Problem requirements: Restate word for word only the lines from the one with "border: 1px solid" through the end of the records; no pictures belong in the copy.

Web interface edit records
•••••

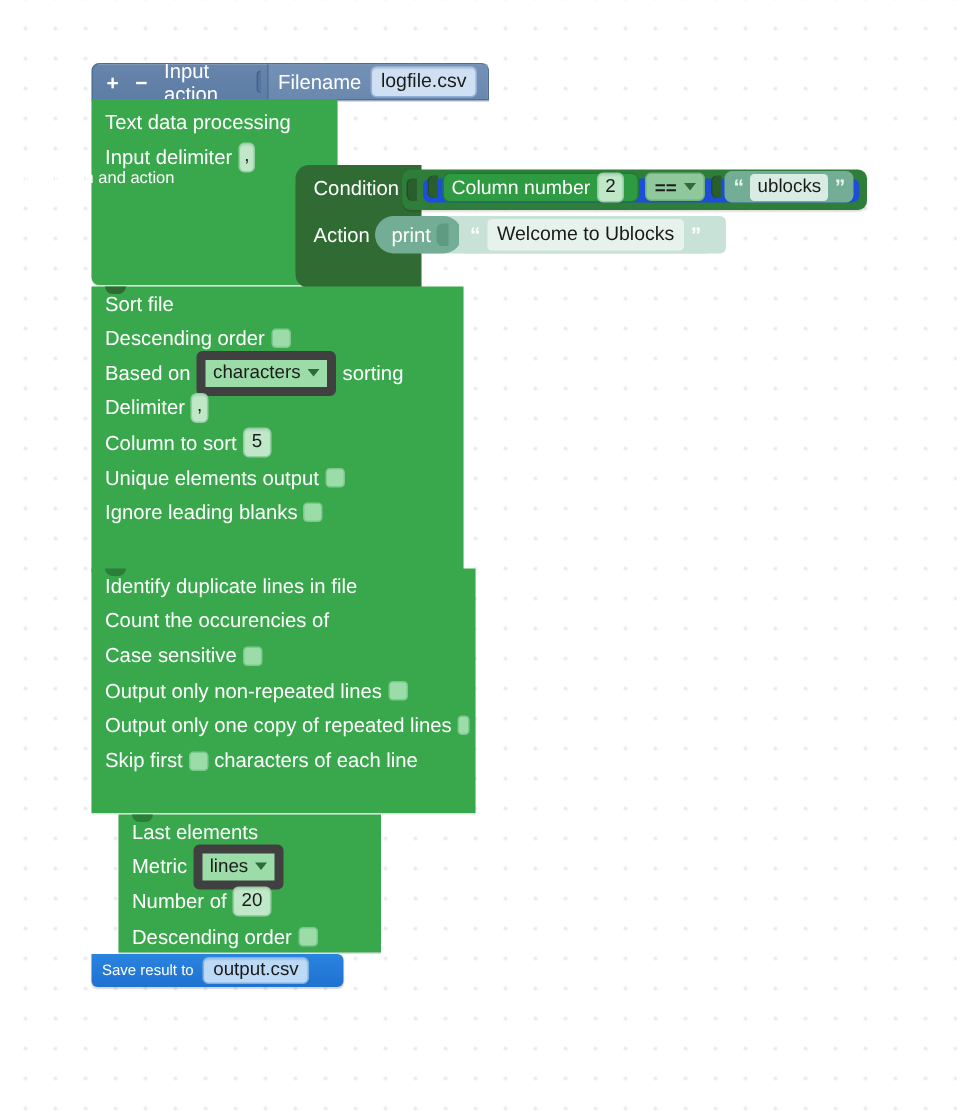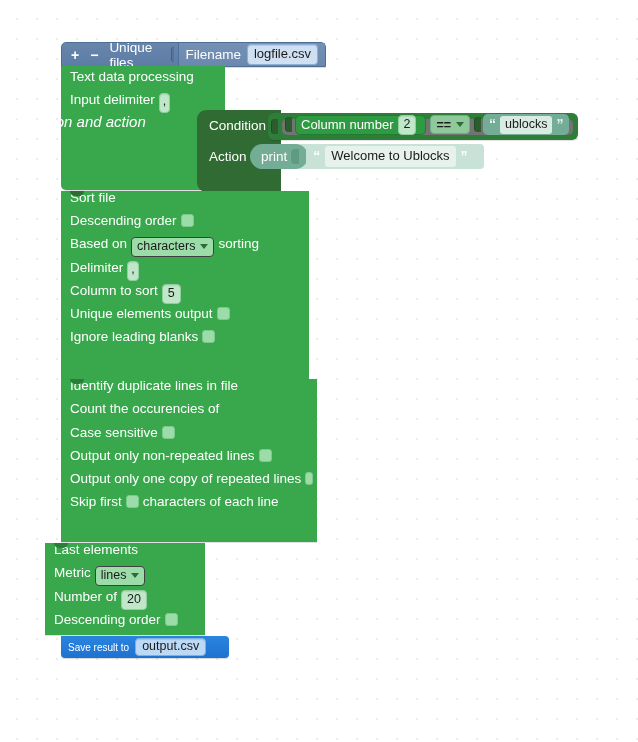"Unique files" span.hdr-title { text: Unique files -> Input action }
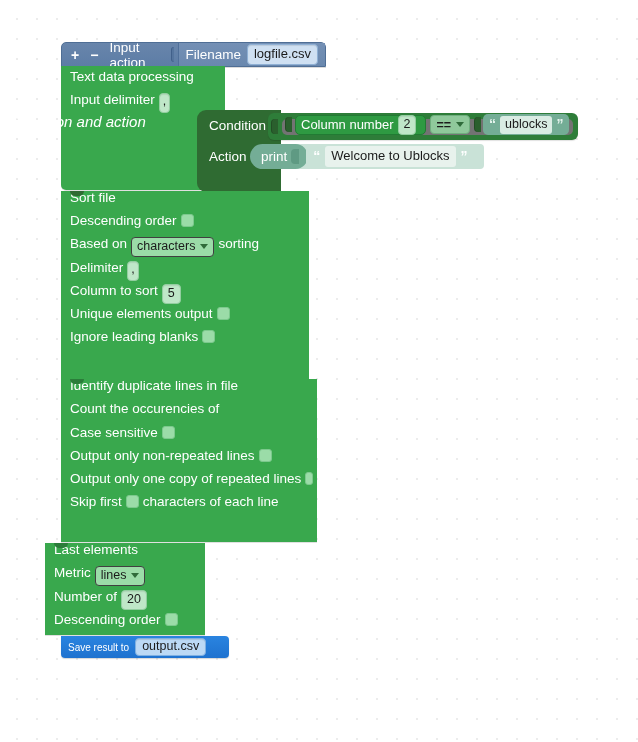"Text data processing" .row { align-items: flex-start -> center }
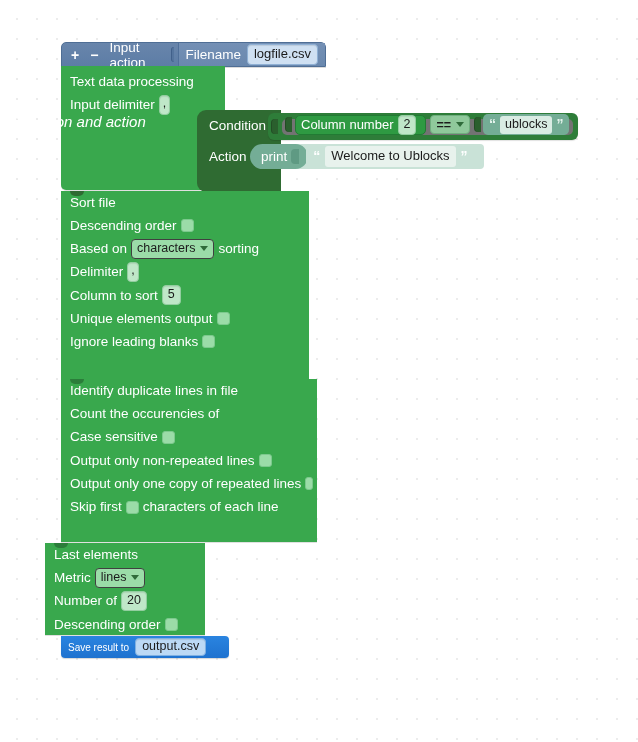"Condition and action" #cond-action-label { font-size: 15px -> 11px; font-style: italic -> none; left: 9px -> 16px }
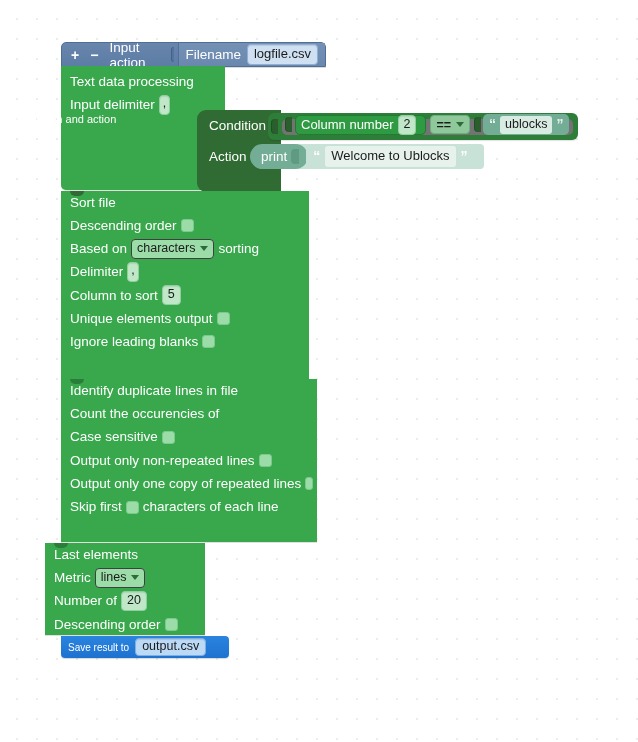"Column number" #cond-inner { background: #737373 -> #1d4ed8 }
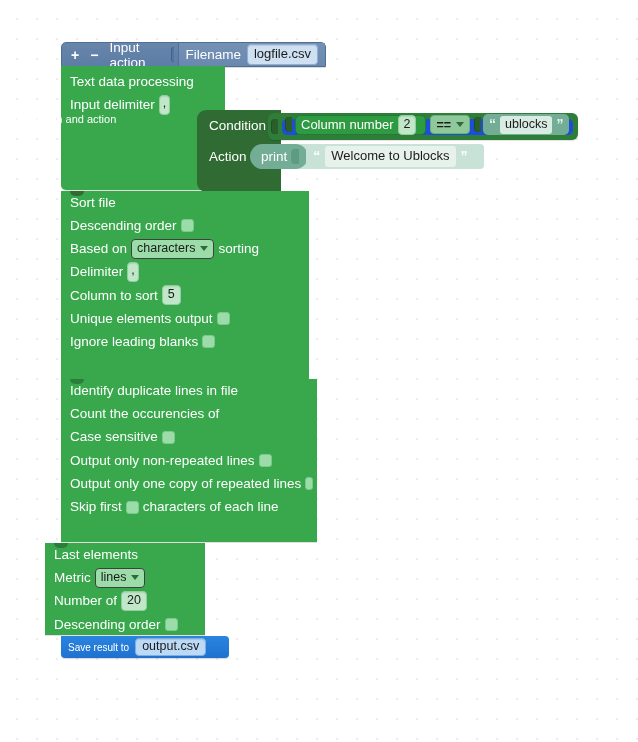"characters" .dropdown { border: 1px solid #404040 -> 6px solid #404040 }
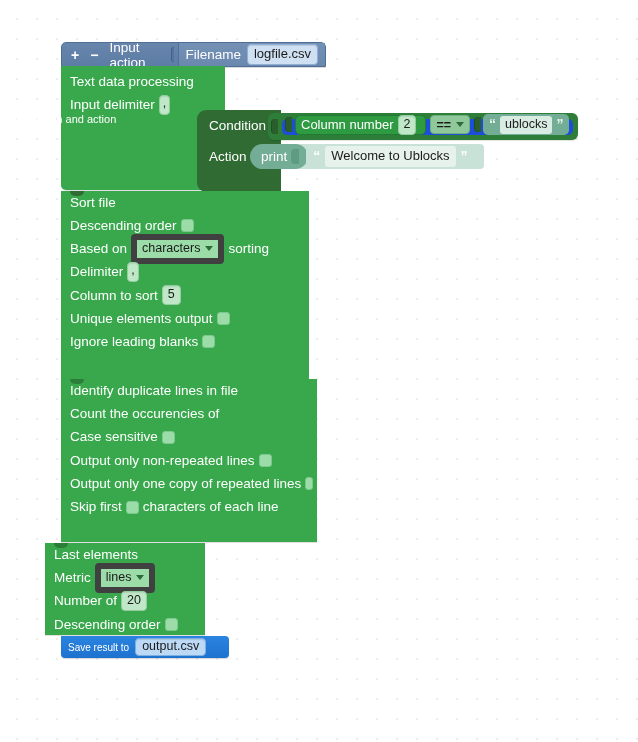"Last elements" #last-block { left: 45px -> 79px; width: 160px -> 175px }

•••••

Result of this exercise:
"characters" .dropdown { border: 1px solid #404040 -> 6px solid #404040 }
"Last elements" #last-block { left: 45px -> 79px; width: 160px -> 175px }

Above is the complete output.